Dataset items

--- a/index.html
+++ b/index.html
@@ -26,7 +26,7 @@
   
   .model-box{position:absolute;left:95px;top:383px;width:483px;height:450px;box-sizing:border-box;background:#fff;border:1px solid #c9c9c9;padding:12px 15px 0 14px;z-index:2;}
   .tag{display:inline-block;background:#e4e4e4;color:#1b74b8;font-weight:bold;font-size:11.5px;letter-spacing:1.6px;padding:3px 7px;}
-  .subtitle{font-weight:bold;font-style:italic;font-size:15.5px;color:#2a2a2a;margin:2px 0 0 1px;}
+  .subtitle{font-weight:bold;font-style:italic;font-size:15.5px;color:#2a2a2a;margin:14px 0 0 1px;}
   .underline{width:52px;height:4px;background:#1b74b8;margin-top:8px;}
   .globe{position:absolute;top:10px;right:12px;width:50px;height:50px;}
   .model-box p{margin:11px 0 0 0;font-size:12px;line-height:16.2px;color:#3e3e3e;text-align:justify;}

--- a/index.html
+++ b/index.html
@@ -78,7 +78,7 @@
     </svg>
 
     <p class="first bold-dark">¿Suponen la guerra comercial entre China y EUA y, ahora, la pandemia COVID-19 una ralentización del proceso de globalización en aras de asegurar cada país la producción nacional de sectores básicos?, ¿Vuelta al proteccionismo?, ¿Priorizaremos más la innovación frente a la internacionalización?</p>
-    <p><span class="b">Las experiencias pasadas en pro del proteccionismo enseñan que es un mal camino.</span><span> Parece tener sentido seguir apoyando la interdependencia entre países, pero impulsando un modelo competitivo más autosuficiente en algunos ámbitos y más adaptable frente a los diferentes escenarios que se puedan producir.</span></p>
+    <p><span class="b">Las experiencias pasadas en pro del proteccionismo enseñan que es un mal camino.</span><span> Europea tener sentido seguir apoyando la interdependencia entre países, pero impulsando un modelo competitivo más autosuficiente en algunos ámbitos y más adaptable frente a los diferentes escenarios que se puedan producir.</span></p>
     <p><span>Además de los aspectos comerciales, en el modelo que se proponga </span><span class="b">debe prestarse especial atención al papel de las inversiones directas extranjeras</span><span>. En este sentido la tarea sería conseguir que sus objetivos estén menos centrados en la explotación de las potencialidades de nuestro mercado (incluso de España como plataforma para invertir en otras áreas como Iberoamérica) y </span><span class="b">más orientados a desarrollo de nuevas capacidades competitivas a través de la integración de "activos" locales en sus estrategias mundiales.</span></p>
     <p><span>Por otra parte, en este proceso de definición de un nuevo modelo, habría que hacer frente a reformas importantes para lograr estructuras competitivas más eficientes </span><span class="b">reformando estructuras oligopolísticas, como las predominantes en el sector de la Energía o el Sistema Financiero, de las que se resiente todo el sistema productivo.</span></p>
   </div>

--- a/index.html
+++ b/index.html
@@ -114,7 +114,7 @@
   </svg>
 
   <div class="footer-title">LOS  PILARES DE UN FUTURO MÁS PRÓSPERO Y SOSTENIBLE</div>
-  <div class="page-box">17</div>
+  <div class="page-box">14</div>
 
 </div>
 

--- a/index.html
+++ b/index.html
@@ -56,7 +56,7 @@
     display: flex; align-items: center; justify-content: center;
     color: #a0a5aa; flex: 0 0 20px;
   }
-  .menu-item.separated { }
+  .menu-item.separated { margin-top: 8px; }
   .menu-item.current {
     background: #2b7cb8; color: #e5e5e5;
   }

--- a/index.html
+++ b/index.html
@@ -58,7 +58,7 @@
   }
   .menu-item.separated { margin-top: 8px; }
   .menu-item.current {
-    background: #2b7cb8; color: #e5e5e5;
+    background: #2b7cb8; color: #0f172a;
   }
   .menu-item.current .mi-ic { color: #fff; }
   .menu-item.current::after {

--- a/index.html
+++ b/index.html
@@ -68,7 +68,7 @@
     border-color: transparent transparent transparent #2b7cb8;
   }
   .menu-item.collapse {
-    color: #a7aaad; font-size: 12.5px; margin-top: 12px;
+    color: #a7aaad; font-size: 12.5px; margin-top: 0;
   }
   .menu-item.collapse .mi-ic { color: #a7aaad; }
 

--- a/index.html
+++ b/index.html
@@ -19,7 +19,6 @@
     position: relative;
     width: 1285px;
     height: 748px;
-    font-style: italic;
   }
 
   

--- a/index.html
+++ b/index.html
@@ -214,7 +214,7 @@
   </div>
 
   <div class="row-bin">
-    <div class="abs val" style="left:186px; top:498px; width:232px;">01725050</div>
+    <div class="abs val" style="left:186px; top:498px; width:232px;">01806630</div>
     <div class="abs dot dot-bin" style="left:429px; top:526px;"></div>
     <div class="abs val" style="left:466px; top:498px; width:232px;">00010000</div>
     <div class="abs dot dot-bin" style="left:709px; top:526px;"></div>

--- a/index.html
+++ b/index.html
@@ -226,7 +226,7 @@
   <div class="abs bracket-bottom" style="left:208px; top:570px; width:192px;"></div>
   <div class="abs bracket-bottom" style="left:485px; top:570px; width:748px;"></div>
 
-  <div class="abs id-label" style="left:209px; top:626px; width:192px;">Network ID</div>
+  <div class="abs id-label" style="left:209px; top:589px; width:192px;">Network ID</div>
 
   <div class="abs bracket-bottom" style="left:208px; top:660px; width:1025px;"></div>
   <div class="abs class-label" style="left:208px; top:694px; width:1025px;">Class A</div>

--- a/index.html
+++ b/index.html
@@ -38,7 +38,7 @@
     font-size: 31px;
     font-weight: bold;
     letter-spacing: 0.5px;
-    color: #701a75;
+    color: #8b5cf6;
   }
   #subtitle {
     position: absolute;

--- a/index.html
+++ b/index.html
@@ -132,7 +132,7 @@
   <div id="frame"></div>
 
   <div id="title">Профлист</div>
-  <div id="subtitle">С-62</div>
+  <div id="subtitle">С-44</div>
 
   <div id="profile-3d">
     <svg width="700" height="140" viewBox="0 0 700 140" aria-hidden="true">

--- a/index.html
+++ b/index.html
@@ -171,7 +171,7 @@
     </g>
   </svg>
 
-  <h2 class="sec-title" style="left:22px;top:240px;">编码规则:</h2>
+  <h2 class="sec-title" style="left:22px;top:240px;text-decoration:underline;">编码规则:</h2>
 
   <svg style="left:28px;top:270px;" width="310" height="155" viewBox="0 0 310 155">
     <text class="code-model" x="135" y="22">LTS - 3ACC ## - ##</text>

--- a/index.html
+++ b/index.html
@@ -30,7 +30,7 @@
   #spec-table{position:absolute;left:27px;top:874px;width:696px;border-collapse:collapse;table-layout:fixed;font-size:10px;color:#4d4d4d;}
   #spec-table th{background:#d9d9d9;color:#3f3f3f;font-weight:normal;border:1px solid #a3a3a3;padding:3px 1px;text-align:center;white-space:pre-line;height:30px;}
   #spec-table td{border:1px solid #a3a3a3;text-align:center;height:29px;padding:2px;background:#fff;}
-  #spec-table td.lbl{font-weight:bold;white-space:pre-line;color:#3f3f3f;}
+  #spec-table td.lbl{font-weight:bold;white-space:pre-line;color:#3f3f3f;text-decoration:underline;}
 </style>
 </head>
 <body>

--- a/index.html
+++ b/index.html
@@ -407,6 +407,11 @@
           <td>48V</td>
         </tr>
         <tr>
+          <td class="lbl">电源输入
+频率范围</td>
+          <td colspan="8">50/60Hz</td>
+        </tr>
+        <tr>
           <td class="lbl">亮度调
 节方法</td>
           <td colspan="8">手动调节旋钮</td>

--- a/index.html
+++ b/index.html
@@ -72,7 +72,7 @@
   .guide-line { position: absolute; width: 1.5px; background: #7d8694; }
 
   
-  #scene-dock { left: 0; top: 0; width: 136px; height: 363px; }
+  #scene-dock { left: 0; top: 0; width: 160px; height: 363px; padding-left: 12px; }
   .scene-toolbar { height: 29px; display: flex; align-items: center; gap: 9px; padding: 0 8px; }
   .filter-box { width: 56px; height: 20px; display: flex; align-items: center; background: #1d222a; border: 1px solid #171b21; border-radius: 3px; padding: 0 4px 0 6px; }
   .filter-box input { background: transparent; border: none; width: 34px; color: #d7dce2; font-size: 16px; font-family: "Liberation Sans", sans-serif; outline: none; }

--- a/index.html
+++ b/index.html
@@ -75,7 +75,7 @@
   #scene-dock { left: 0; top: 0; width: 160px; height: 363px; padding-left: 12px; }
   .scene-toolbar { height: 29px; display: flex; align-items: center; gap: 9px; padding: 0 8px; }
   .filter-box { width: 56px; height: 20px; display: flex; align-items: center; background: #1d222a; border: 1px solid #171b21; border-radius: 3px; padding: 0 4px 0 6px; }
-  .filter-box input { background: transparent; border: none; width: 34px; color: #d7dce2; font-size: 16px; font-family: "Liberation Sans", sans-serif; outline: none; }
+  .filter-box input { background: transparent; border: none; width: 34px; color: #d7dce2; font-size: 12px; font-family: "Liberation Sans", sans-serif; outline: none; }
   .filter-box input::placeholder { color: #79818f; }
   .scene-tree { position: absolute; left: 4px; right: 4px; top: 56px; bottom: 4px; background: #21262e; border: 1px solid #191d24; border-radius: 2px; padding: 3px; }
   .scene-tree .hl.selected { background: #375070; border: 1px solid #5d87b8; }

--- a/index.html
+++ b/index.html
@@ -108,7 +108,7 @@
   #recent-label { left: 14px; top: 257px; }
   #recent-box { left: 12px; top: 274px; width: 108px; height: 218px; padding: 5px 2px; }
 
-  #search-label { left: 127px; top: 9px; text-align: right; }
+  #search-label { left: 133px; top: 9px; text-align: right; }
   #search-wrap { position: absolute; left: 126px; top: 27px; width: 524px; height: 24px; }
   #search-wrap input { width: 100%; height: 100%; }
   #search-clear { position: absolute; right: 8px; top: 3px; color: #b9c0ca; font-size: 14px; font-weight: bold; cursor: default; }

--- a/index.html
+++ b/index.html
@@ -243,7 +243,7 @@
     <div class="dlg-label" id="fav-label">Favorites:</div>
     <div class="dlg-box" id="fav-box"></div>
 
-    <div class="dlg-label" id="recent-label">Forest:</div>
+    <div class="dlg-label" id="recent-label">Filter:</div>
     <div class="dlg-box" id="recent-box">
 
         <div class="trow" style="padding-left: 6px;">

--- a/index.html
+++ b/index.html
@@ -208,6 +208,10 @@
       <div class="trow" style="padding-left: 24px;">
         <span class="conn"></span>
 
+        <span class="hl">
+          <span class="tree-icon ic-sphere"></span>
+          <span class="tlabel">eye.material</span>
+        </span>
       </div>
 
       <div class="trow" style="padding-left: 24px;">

_Work required:_ Above are the records. Print exactly, and only, the lines from the line with "color: #a0a5aa; flex: 0 0 20px;" to the line with "-68,7 +68,7 @@", both inclusive.

_Exercise result:_
     color: #a0a5aa; flex: 0 0 20px;
   }
-  .menu-item.separated { }
+  .menu-item.separated { margin-top: 8px; }
   .menu-item.current {
     background: #2b7cb8; color: #e5e5e5;
   }

--- a/index.html
+++ b/index.html
@@ -58,7 +58,7 @@
   }
   .menu-item.separated { margin-top: 8px; }
   .menu-item.current {
-    background: #2b7cb8; color: #e5e5e5;
+    background: #2b7cb8; color: #0f172a;
   }
   .menu-item.current .mi-ic { color: #fff; }
   .menu-item.current::after {

--- a/index.html
+++ b/index.html
@@ -68,7 +68,7 @@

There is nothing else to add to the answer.